[Exercise description] The result should be the lines from the one that contains "[162,1391,228,1406] querendo ->" to the final line of the entries below, copied exactly and with no pictures.

Records for this task section start

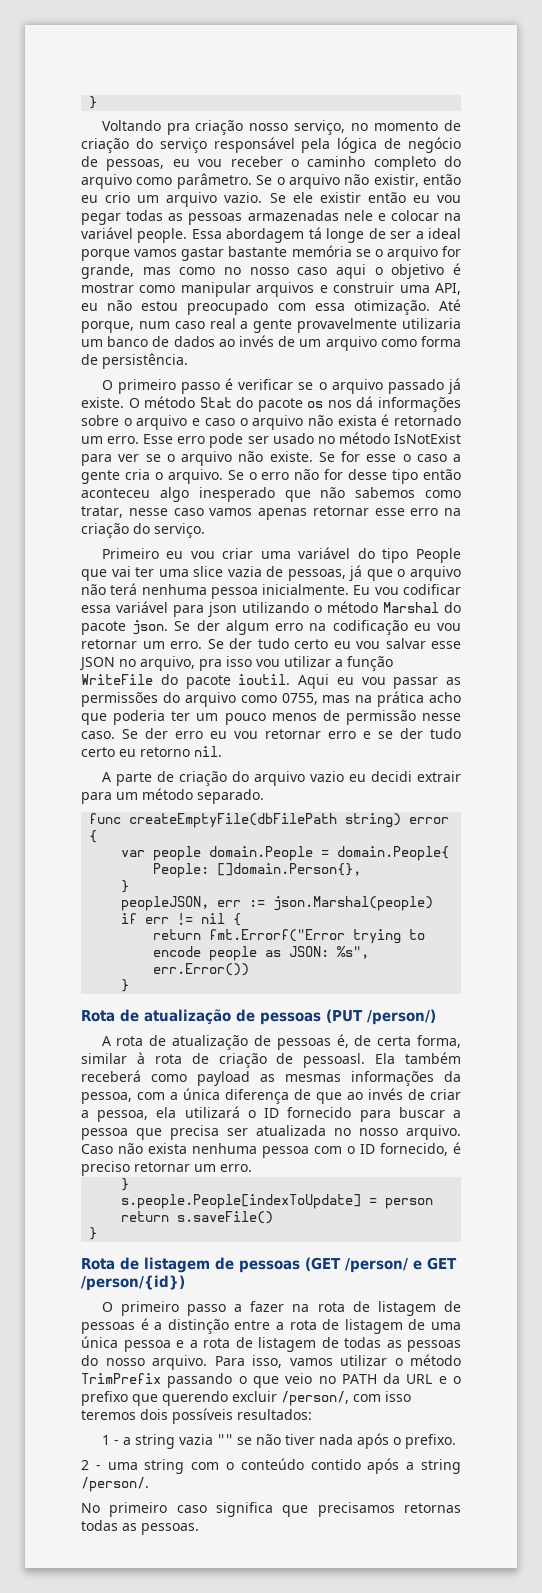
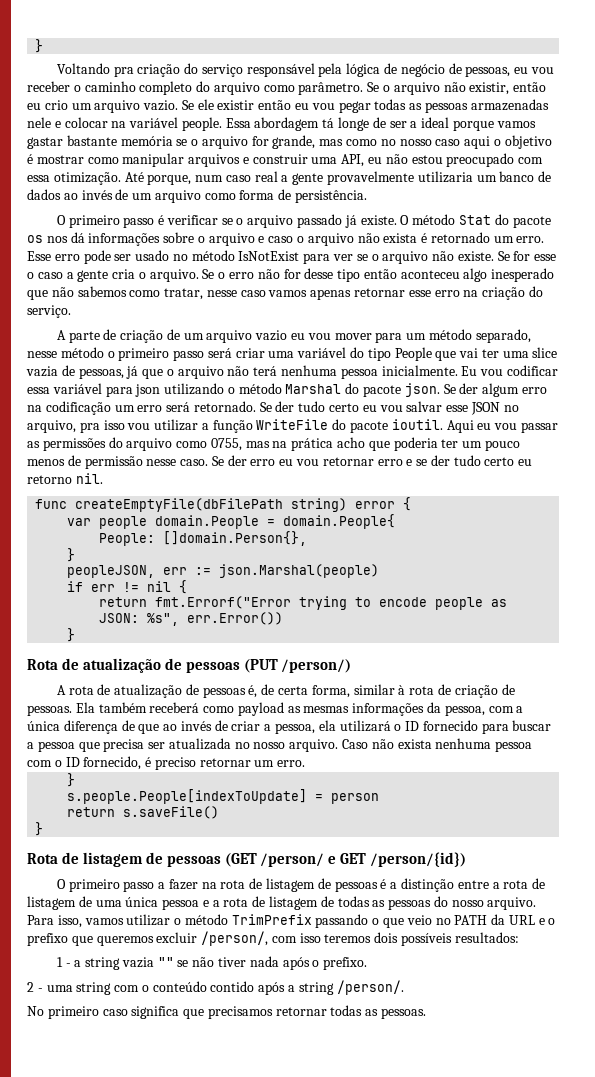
[249,120,461,135] [81,138,129,153] nosso serviço, no momento de criação -> (181, 70) none
[101,548,215,559] Primeiro eu vou -> [56,329,531,343] [27,347,232,361] A parte de criação de um arquivo vazio eu vou mover para um método separado, nesse método o primeiro passo será
[413,623,462,631] [81,639,202,649] eu vou retornar um erro. -> [114,401,256,412] um erro será retornado.
[101,771,462,786] [81,788,264,804] // A parte de criação do arquivo vazio eu decidi extrair para um método separado. -> (103, 478) none
[303,1053,366,1068] pessoasl. -> [27,705,72,716] pessoas.
[162,1391,228,1406] querendo -> [96,936,154,946] queremos
[404,1503,461,1513] retornas -> [275,1007,327,1016] retornar

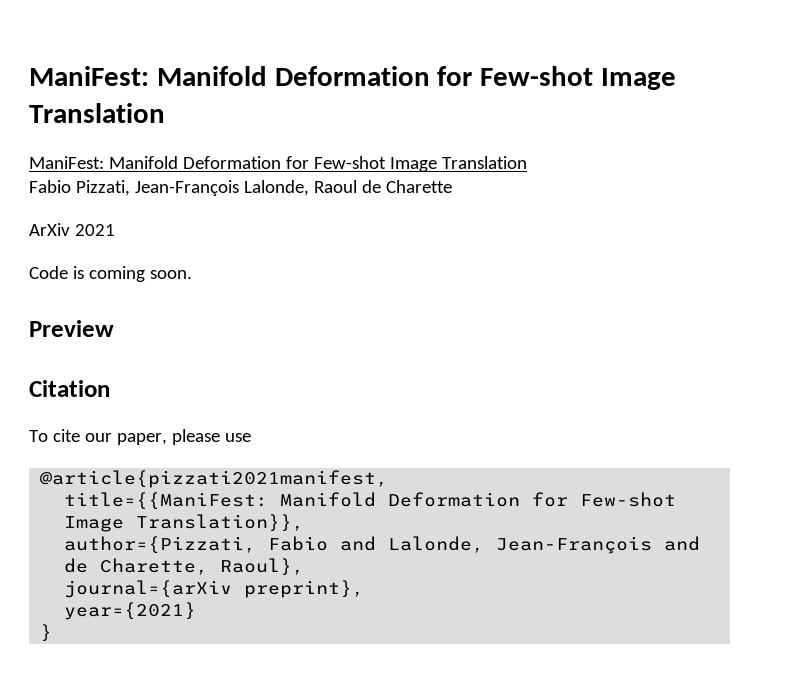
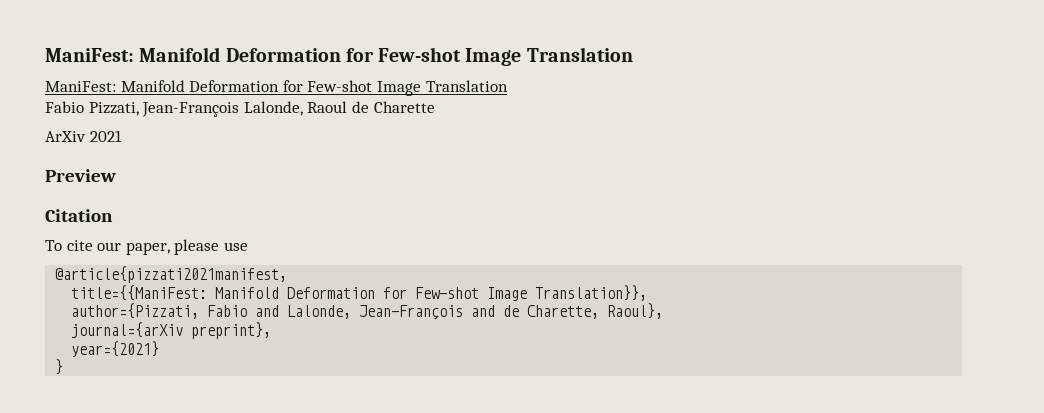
[29,266,192,282] // Code is coming soon. -> (122, 136) none

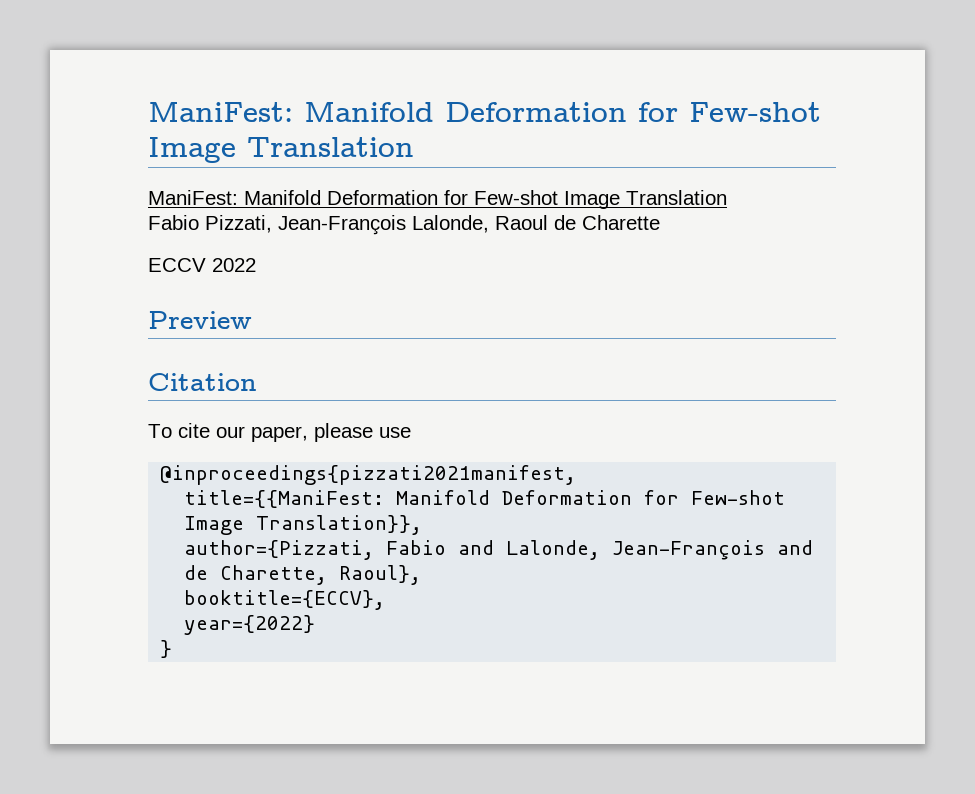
[45,130,122,142] ArXiv 2021 -> [148,258,256,272] ECCV 2022
[55,266,288,283] @article{pizzati2021manifest, -> [160,465,577,485] @inproceedings{pizzati2021manifest,
[71,322,272,339] [71,341,160,357] journal={arXiv preprint}, // year={2021} -> [184,590,386,610] [184,615,316,635] booktitle={ECCV}, // year={2022}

Records for this task section end

[Written answer]
[162,1391,228,1406] querendo -> [96,936,154,946] queremos
[404,1503,461,1513] retornas -> [275,1007,327,1016] retornar

[29,266,192,282] // Code is coming soon. -> (122, 136) none

[45,130,122,142] ArXiv 2021 -> [148,258,256,272] ECCV 2022
[55,266,288,283] @article{pizzati2021manifest, -> [160,465,577,485] @inproceedings{pizzati2021manifest,
[71,322,272,339] [71,341,160,357] journal={arXiv preprint}, // year={2021} -> [184,590,386,610] [184,615,316,635] booktitle={ECCV}, // year={2022}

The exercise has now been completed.